Till the 1980s, most policymakers and planners across the world believed that the negative aspects of development-induced displacement were far outweighed by the positive side, and that some people would have to make sacrifices for the long-term greater good. Typically, resettlement programmes meant statutory monetary compensation for land acquired for the project. In some instances, development of the resettlement site was also part of the package. But few policymakers lost sleep worrying about the future of the communities likely to be displaced by infrastructure projects.
The situation started changing in the 1990s. The trigger was the growing chorus of protests in several countries where populations had been forced to move. Policymakers were forced to recognise that insufficient attention to resettlement and rehabilitation of affected communities does not pay in the long run. Academia, public interest groups, activists of non-governmental organisations (NGOs) and media started debating the pros and cons of development-induced displacement. This led to a growing realisation that fair compensation to the project-affected people for the loss of their land and livelihood meant not just money but also help to rebuild homes and communities and re-establish businesses.
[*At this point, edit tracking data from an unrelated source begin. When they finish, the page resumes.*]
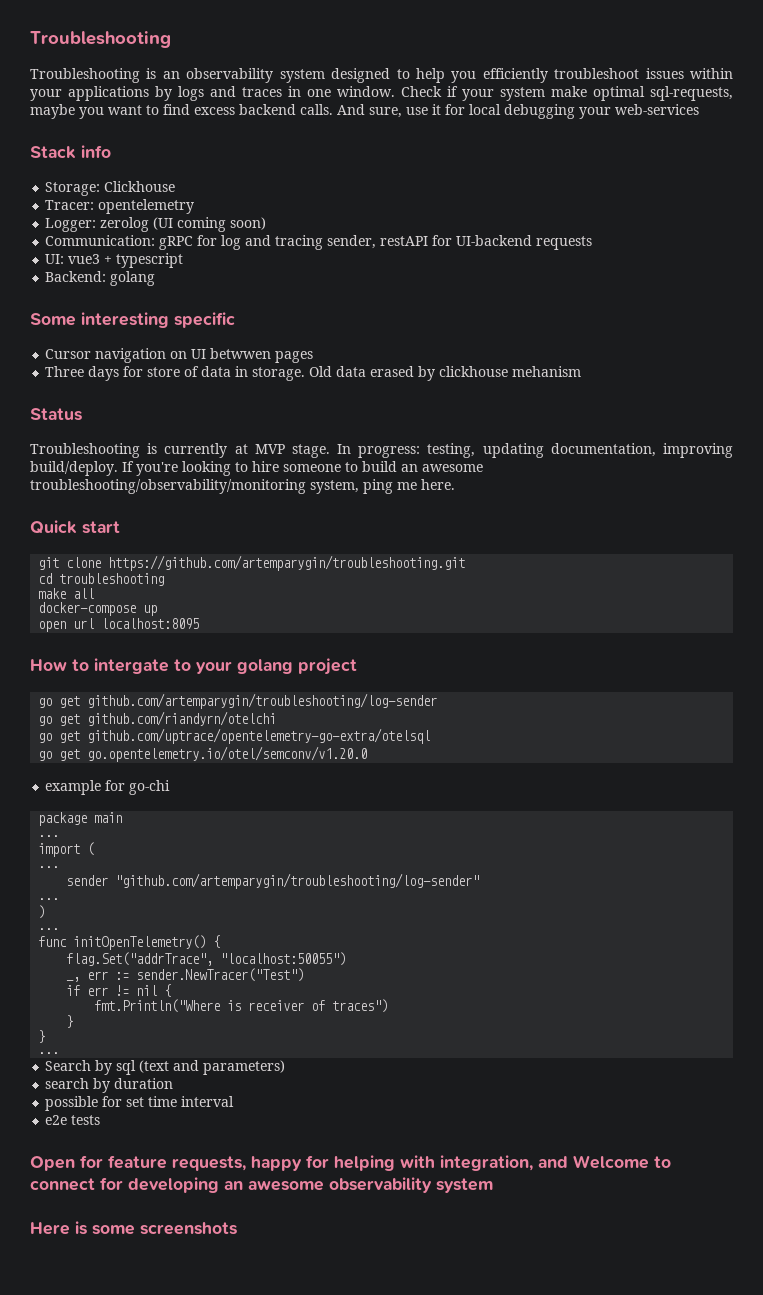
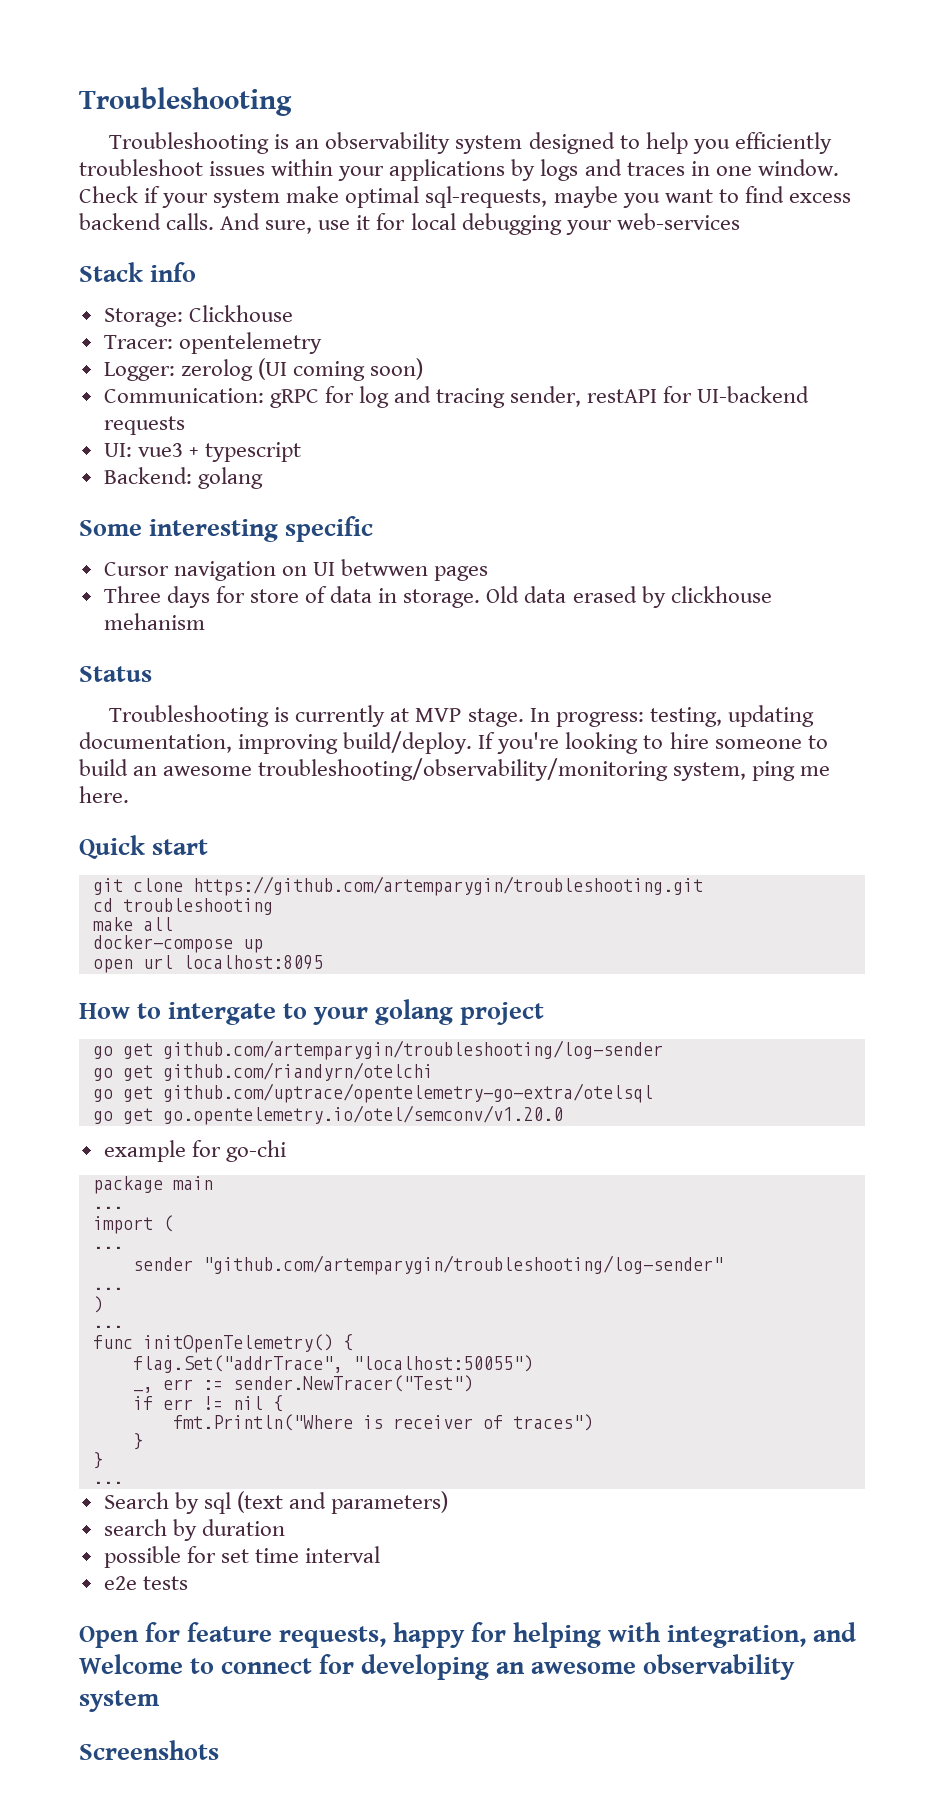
- Here is some screenshots
+ Screenshots

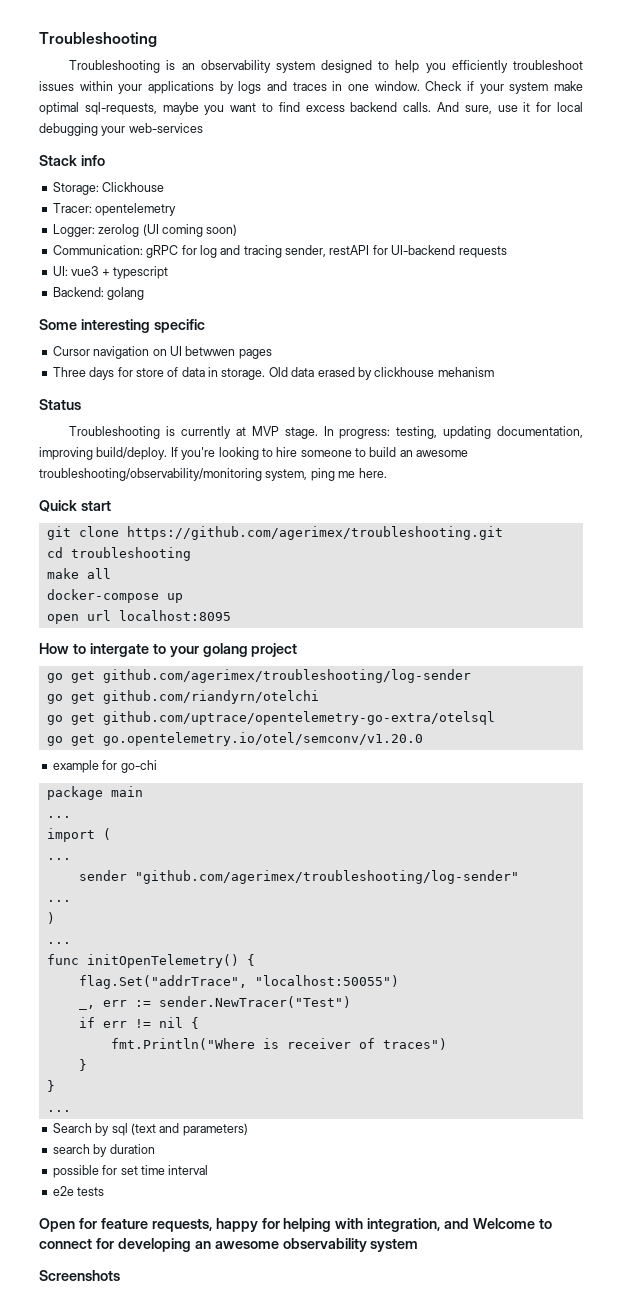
- git clone https://github.com/artemparygin/troubleshooting.git
+ git clone https://github.com/agerimex/troubleshooting.git
- go get github.com/artemparygin/troubleshooting/log-sender
+ go get github.com/agerimex/troubleshooting/log-sender
- sender "github.com/artemparygin/troubleshooting/log-sender"
+ sender "github.com/agerimex/troubleshooting/log-sender"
Within Asia, among the first to accept these shifts in the policy discourse were bankers and donor agencies who gave money to fund infrastructure — notably the World Bank, the Asian Development Bank and the Japan Bank of International Cooperation (now called the Japan International Cooperation Agency, JICA).
A good example of how a developing country can tackle the twin pressures of infrastructure needs and the interests of communities affected by such projects comes from neighbouring Sri Lanka. In 2001, the island nation adopted a landmark policy, the National Involuntary Resettlement Policy (NIRP). An innovative initiative I saw on the outskirts of Colombo a few years ago — Lunawa Environment Improvement and Community Development Project (LEI&CDP) — offers some ideas on how to translate policy into practice. It was originally conceived as an engineering solution to problems caused by regular flooding in the Lunawa catchment area. But its three key backers — the Sri Lankan government, the Japan Bank for International Cooperation, and the United Nations Human Settlements Programme incorporated a strong community-development component in the project design.
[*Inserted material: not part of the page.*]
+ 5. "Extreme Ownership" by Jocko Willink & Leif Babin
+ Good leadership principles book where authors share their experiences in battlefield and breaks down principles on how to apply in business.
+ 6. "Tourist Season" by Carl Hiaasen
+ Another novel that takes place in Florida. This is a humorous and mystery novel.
LEI&CDP pioneered the use of NGOs to “sell” a package of interventions to communities who were going to be affected by the project to erase the distrust they traditionally harboured towards government agencies. NGO representatives made door-to-door visits to boost the community’s confidence and goodwill towards the project, to reduce fears about displacement in the early days and help formulate the entitlement packages.
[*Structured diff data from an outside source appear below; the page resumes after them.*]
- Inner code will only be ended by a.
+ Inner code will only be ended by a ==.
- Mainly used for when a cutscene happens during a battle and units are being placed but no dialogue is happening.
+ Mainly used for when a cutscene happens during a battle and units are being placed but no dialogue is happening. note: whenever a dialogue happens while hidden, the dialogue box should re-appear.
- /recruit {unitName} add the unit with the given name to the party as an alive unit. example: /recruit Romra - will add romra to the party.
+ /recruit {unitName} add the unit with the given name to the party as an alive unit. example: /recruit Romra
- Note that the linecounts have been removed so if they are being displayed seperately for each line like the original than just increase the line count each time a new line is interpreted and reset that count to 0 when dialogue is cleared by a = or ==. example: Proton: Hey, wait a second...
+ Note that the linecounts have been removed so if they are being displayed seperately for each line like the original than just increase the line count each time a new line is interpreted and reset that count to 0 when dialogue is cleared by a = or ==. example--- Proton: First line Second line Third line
Many families who had lived in shanties previously, who had to move to make way for the project, now own their own homes in the resettlement sites. Everyone, including squatters, now have bank accounts that they acquired when the compensation amounts had to be deposited. When affected families were being resettled in new sites, it was ensured that women were joint owners of the property and had a legal claim. One remarkable mechanism used to revitalise the displaced communities was “community contracting” — community-based organisations in the area issued “community contracts” to build drains, service roads, community centres, etc. within the resettlement sites and others parts of the project area. In many cases, individuals and families have become much richer by tapping into these opportunities.
As India finalises a new land-acquisition deal, it is good to draw a lesson or two from the Lunawa project. Investing time and resources in the preparatory phase pays. When there is a trust deficit, NGO partners can mediate between affected communities, the project team and local authorities. None of this reflects an “ideological” position. It is intensely practical.